TASK DESCRIPTION ::
Filter the data for lines with the word "INFORMATION" and copy those lines.

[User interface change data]

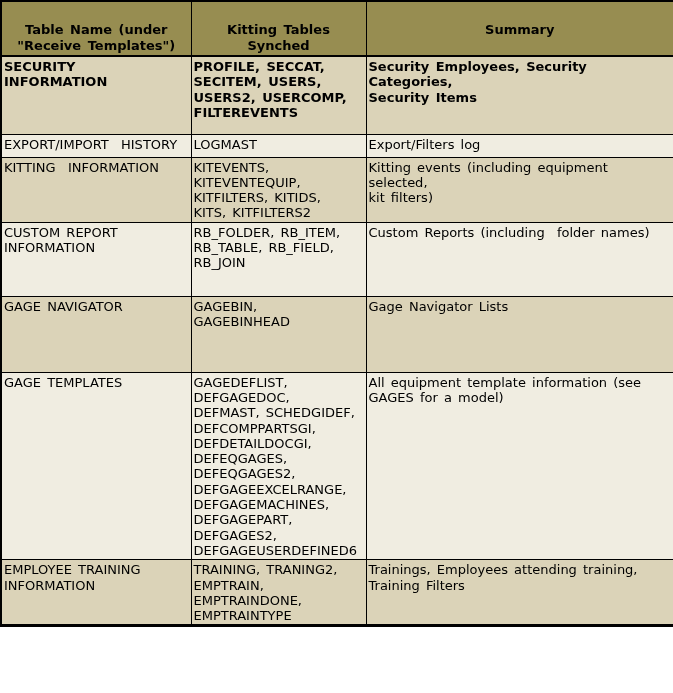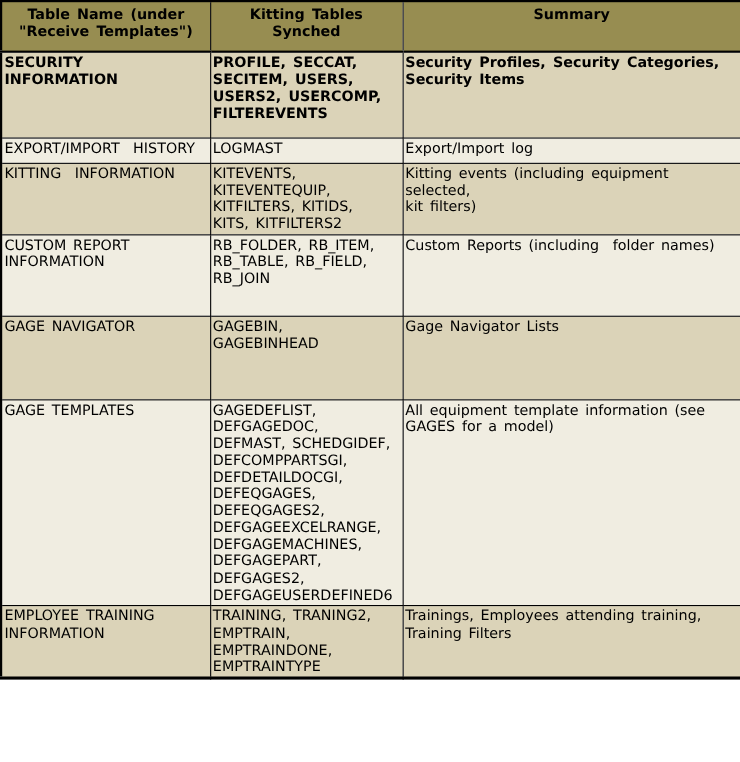--- a/index.html
+++ b/index.html
@@ -28,21 +28,21 @@
     padding: 2px 2px 1px 2px;
     white-space: pre-wrap;
     overflow: hidden;
   }
   .doc-table thead th {
     background: #978D51;
     font-weight: bold;
     text-align: center;
     border-bottom: 2px solid #000000;
     line-height: 16px;
-    padding-top: 4px;
+    padding-top: 20px;
   }
   .doc-table thead tr { height: 46px; }
   
   .doc-table tbody tr:nth-child(odd) td { background: #DBD3B8; }
   .doc-table tbody tr:nth-child(even) td { background: #F0EDE1; }
   
   .doc-table tbody tr:nth-child(1) { height: 78px; font-weight: bold; }
   .doc-table tbody tr:nth-child(2) { height: 23px; }
   .doc-table tbody tr:nth-child(3) { height: 25px; }
   .doc-table tbody tr:nth-child(4) { height: 74px; }
@@ -70,27 +70,27 @@
       <th>Summary</th>
     </tr>
   </thead>
   <tbody>
     <tr>
       <td>SECURITY  INFORMATION</td>
       <td>PROFILE, SECCAT,
 SECITEM, USERS,
 USERS2, USERCOMP,
 FILTEREVENTS</td>
-      <td>Security Profiles, Security Categories,
+      <td>Security Employees, Security Categories,
 Security Items</td>
     </tr>
     <tr>
       <td>EXPORT/IMPORT  HISTORY</td>
       <td>LOGMAST</td>
-      <td>Export/Import log</td>
+      <td>Export/Filters log</td>
     </tr>
     <tr>
       <td>KITTING  INFORMATION</td>
       <td>KITEVENTS,
 KITEVENTEQUIP,
 KITFILTERS, KITIDS,
 KITS, KITFILTERS2</td>
       <td>Kitting events (including equipment selected,
 kit filters)</td>
     </tr>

ANSWER TO THE EXERCISE ::
       <td>SECURITY  INFORMATION</td>
       <td>KITTING  INFORMATION</td>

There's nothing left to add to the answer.